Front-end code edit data
= Beginning of Section =
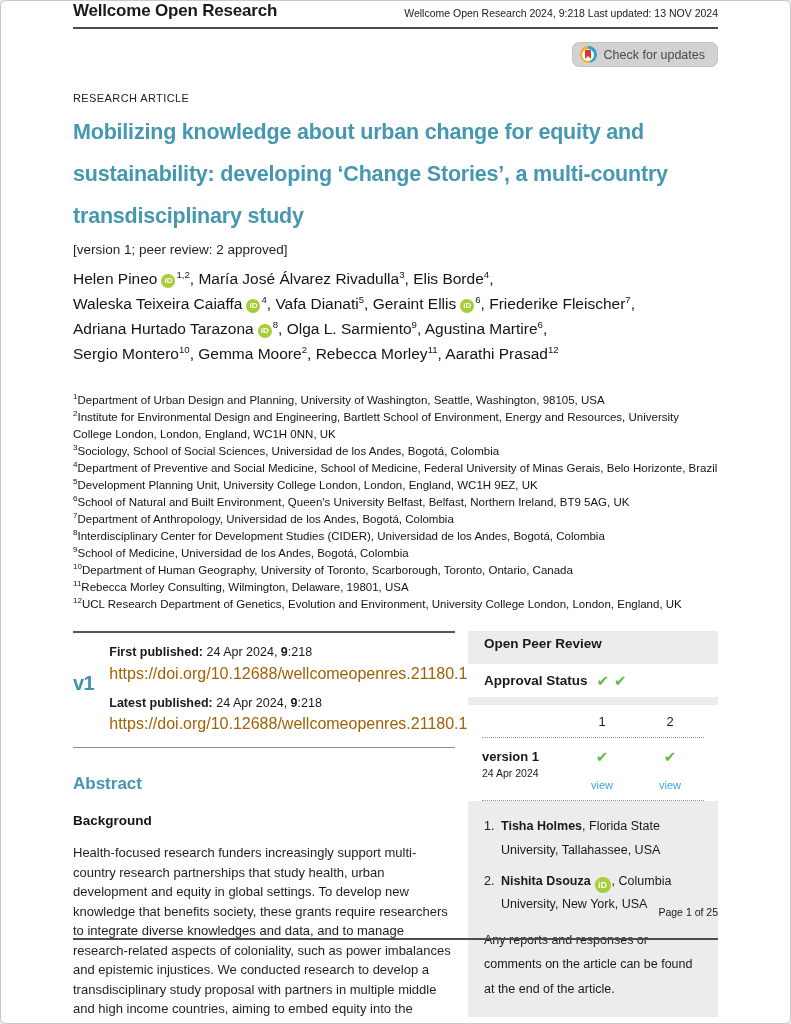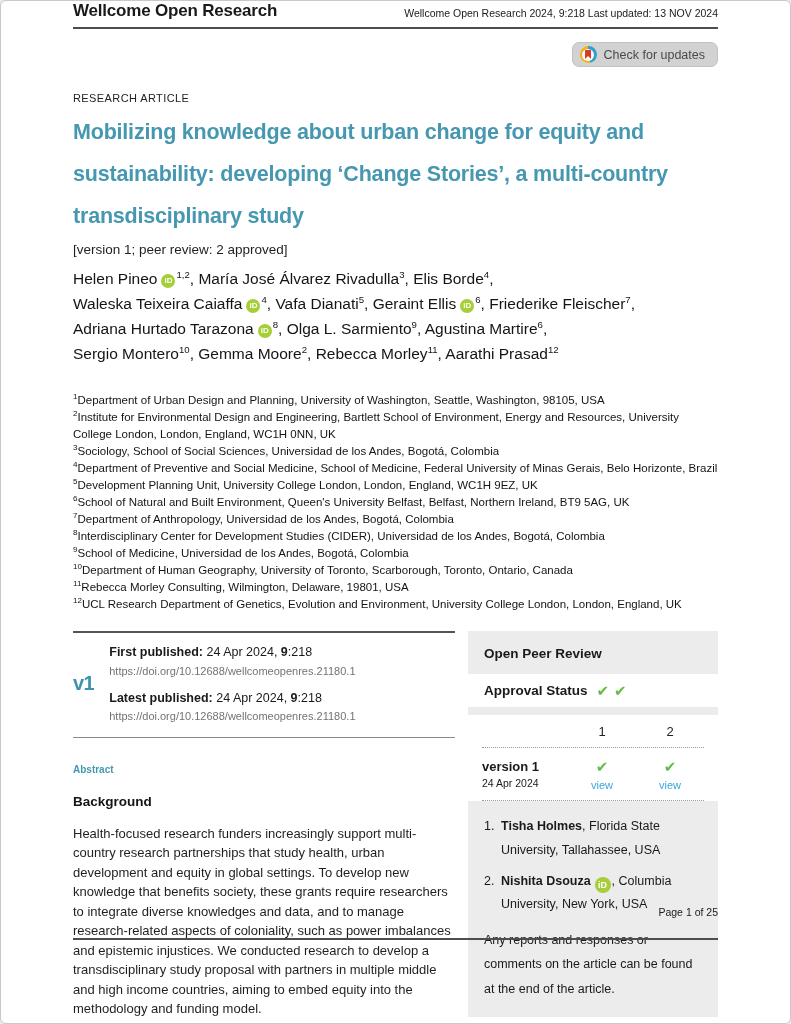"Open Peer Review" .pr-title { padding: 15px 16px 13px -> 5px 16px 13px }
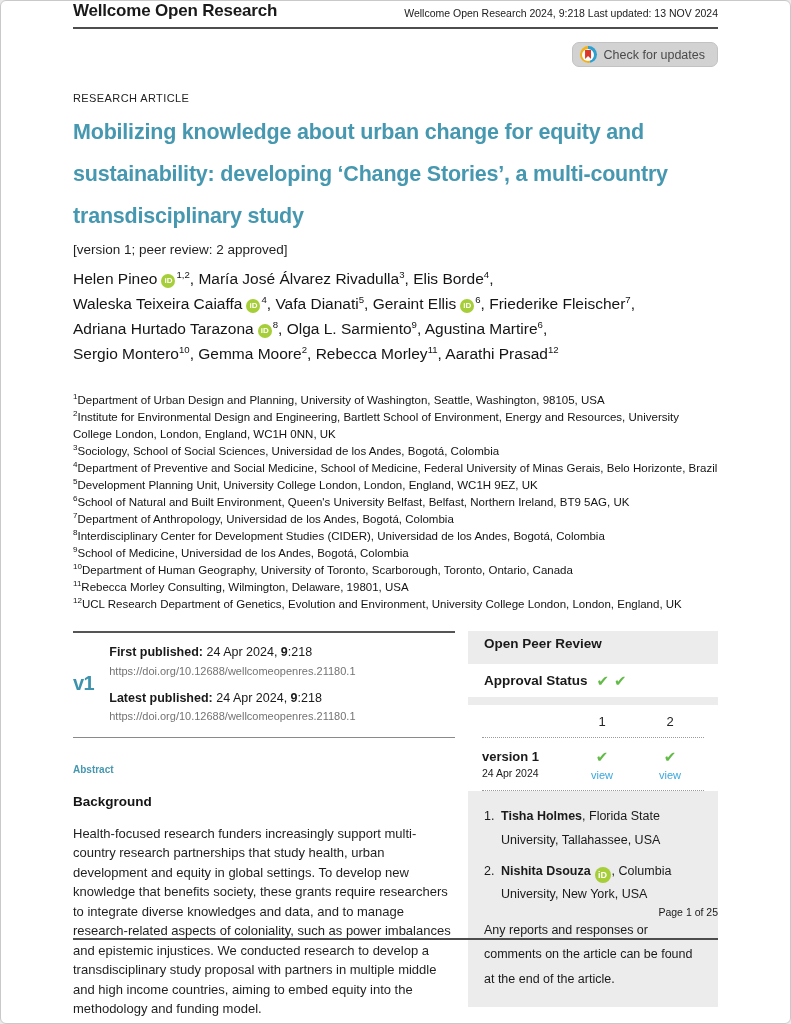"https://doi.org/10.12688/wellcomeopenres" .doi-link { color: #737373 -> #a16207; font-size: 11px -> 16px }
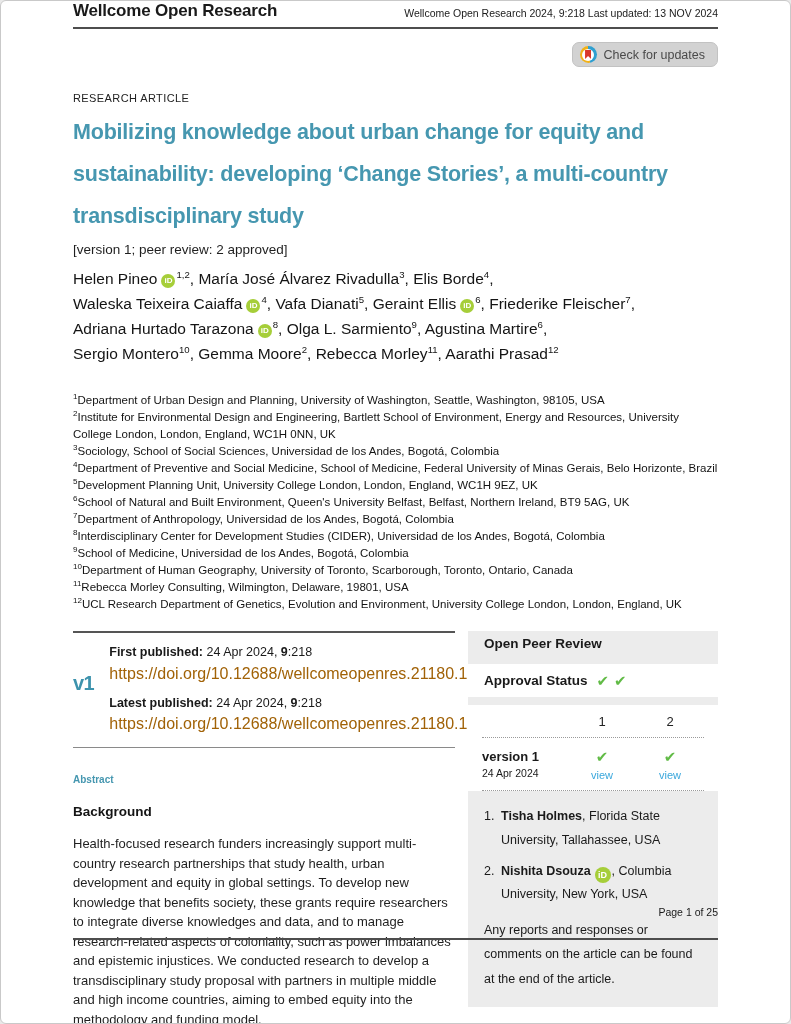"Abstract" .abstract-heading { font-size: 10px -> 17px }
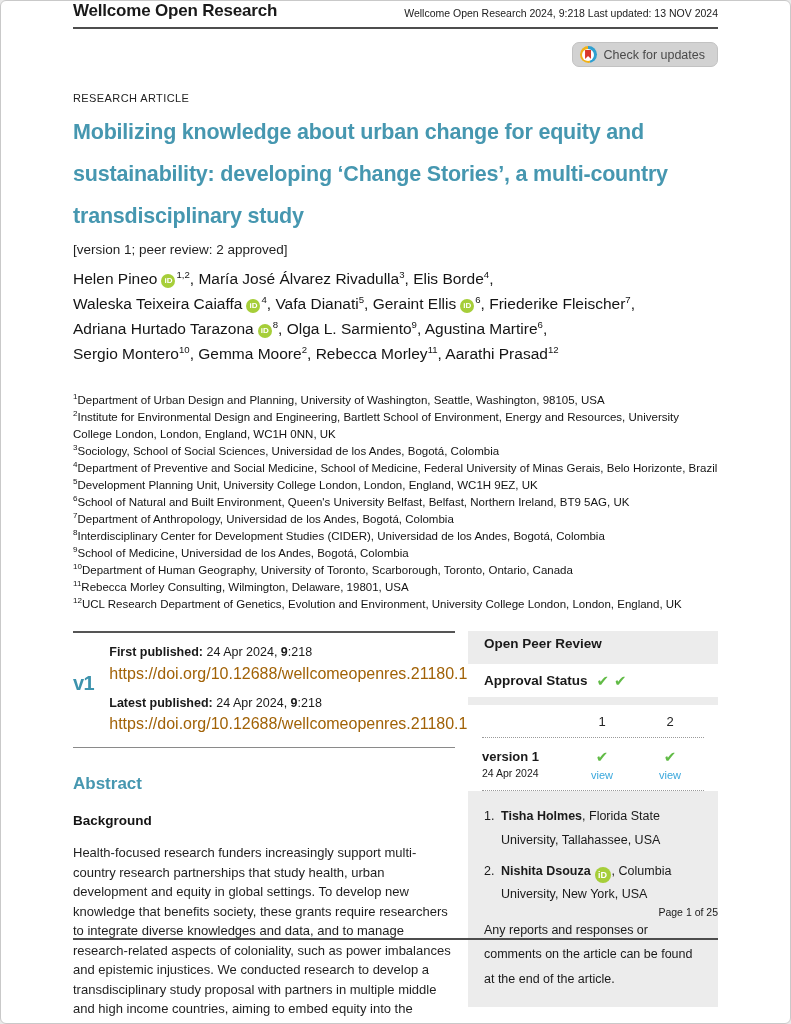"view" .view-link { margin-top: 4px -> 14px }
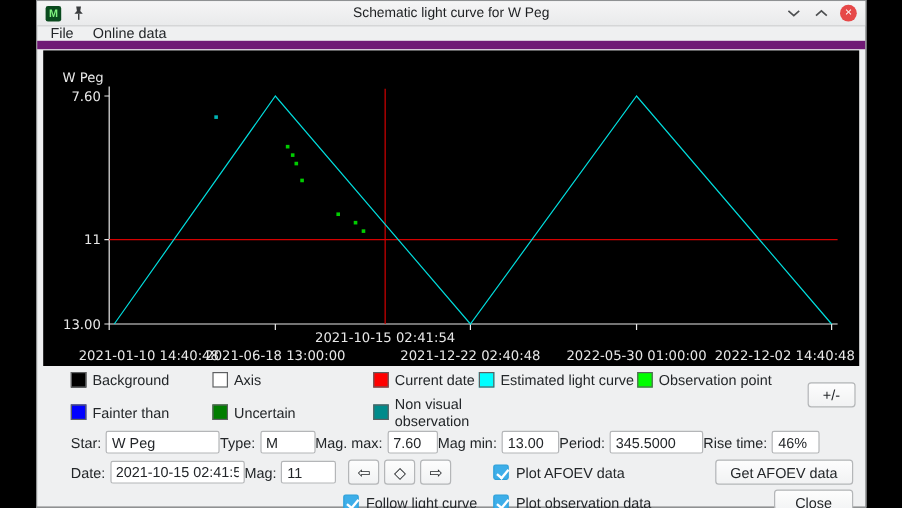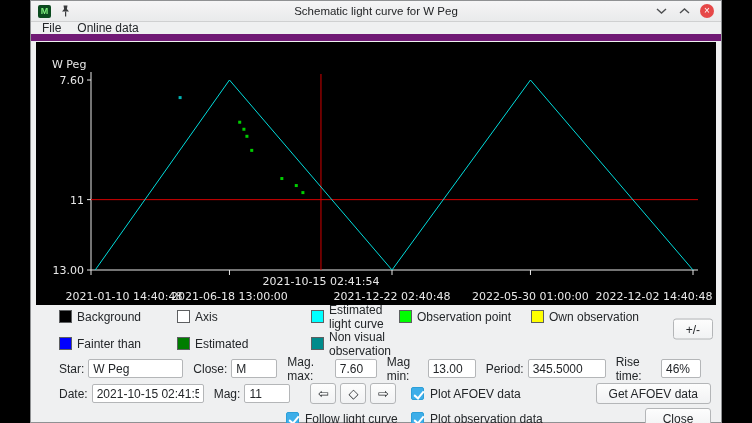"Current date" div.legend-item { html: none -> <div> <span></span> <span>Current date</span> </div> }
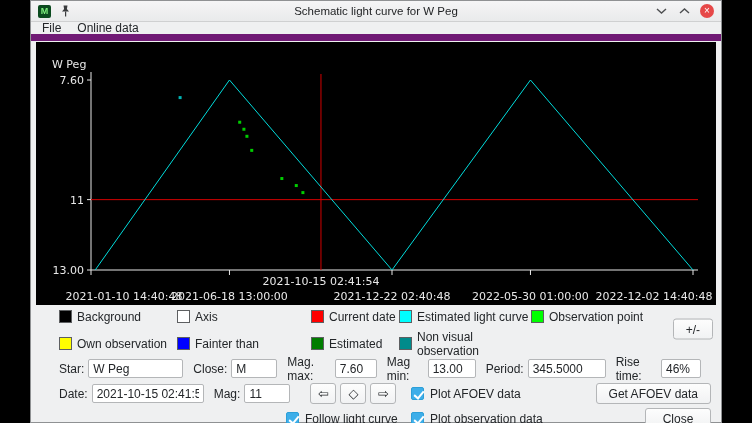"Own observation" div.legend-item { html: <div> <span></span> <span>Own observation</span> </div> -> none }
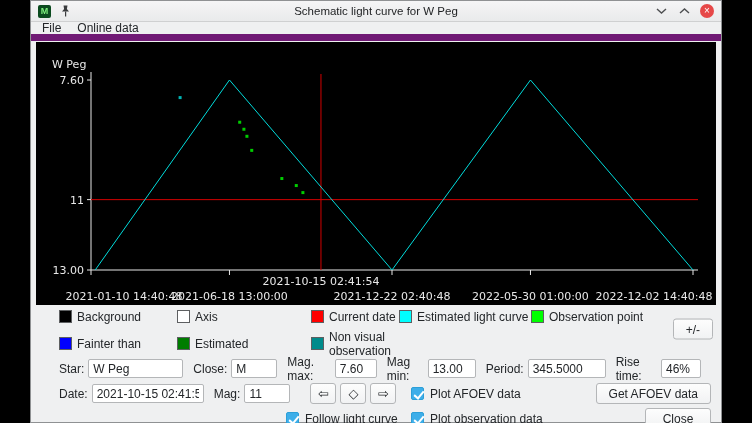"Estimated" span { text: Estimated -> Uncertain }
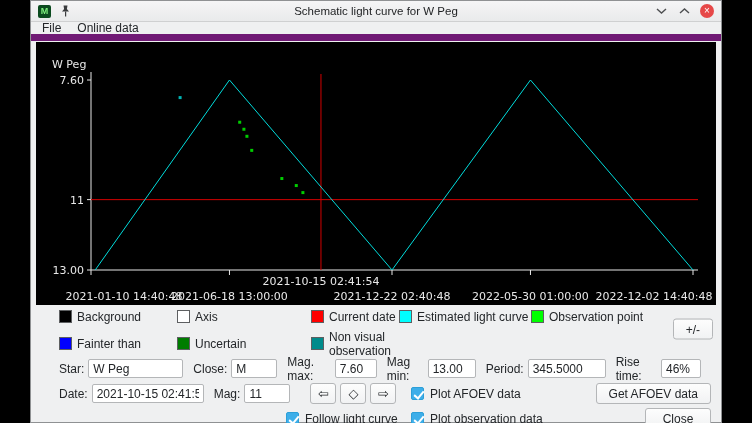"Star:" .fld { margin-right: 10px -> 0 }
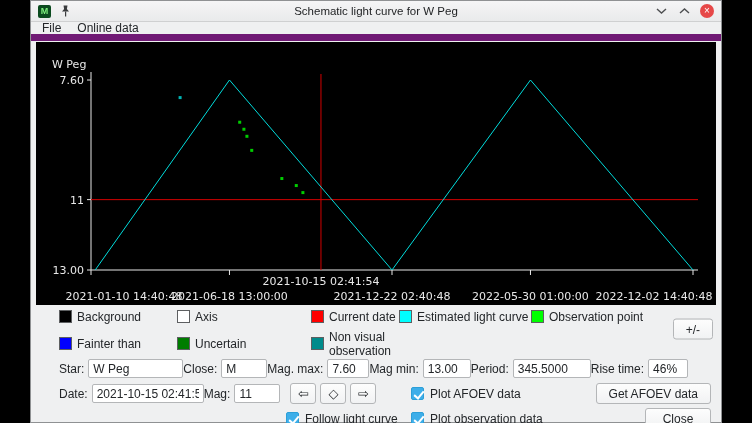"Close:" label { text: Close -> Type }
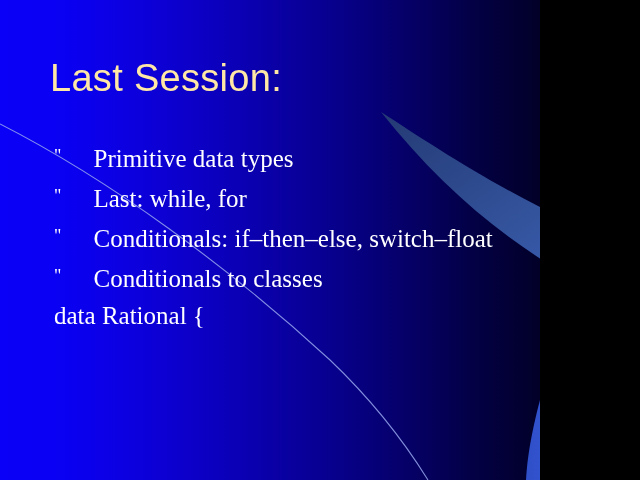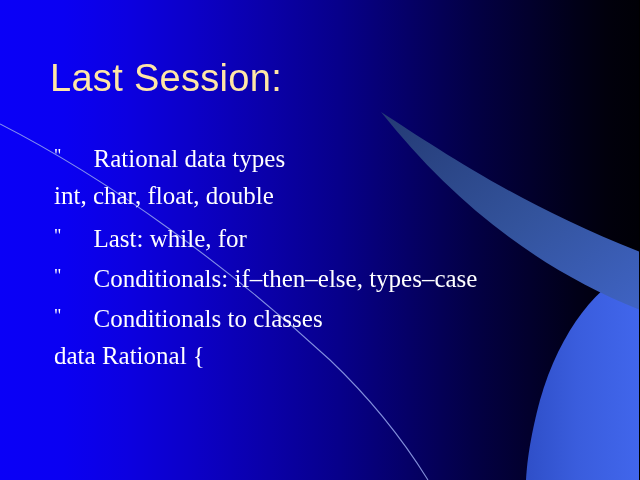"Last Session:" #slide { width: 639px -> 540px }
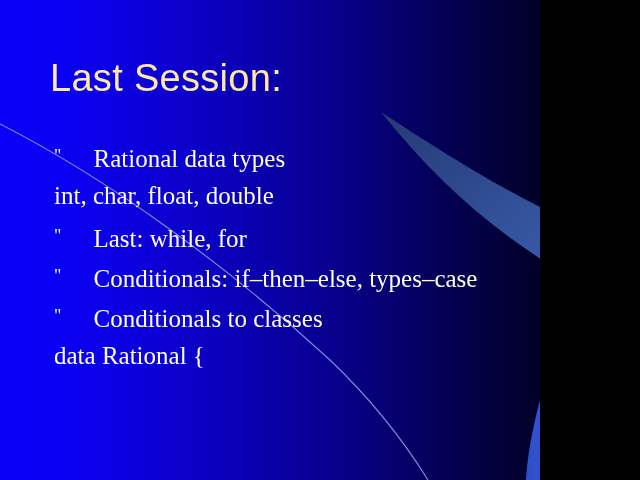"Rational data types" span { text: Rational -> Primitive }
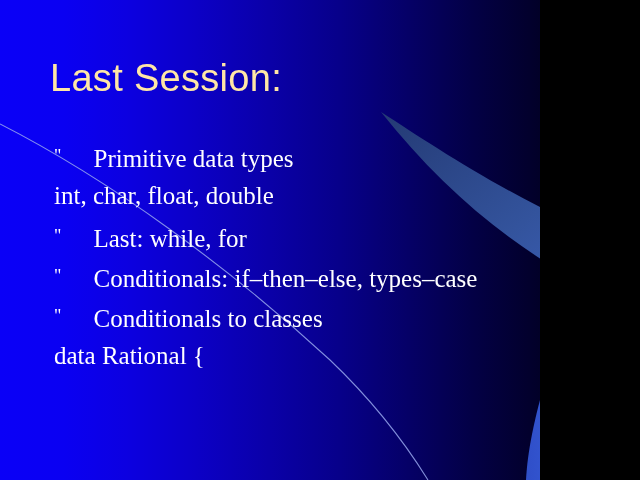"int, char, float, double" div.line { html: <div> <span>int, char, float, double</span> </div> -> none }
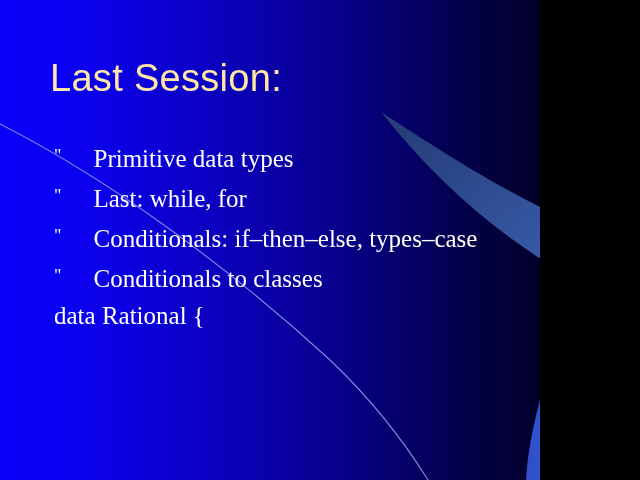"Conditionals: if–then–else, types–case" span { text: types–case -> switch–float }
= End of Section =
- **Assignment**:
Your copy should match the records word for word, with the pictures removed.

- **Result for this exercise**:
"Open Peer Review" .pr-title { padding: 15px 16px 13px -> 5px 16px 13px }
"https://doi.org/10.12688/wellcomeopenres" .doi-link { color: #737373 -> #a16207; font-size: 11px -> 16px }
"Abstract" .abstract-heading { font-size: 10px -> 17px }
"view" .view-link { margin-top: 4px -> 14px }
"Current date" div.legend-item { html: none -> <div> <span></span> <span>Current date</span> </div> }
"Own observation" div.legend-item { html: <div> <span></span> <span>Own observation</span> </div> -> none }
"Estimated" span { text: Estimated -> Uncertain }
"Star:" .fld { margin-right: 10px -> 0 }
"Close:" label { text: Close -> Type }
"Last Session:" #slide { width: 639px -> 540px }
"Rational data types" span { text: Rational -> Primitive }
"int, char, float, double" div.line { html: <div> <span>int, char, float, double</span> </div> -> none }
"Conditionals: if–then–else, types–case" span { text: types–case -> switch–float }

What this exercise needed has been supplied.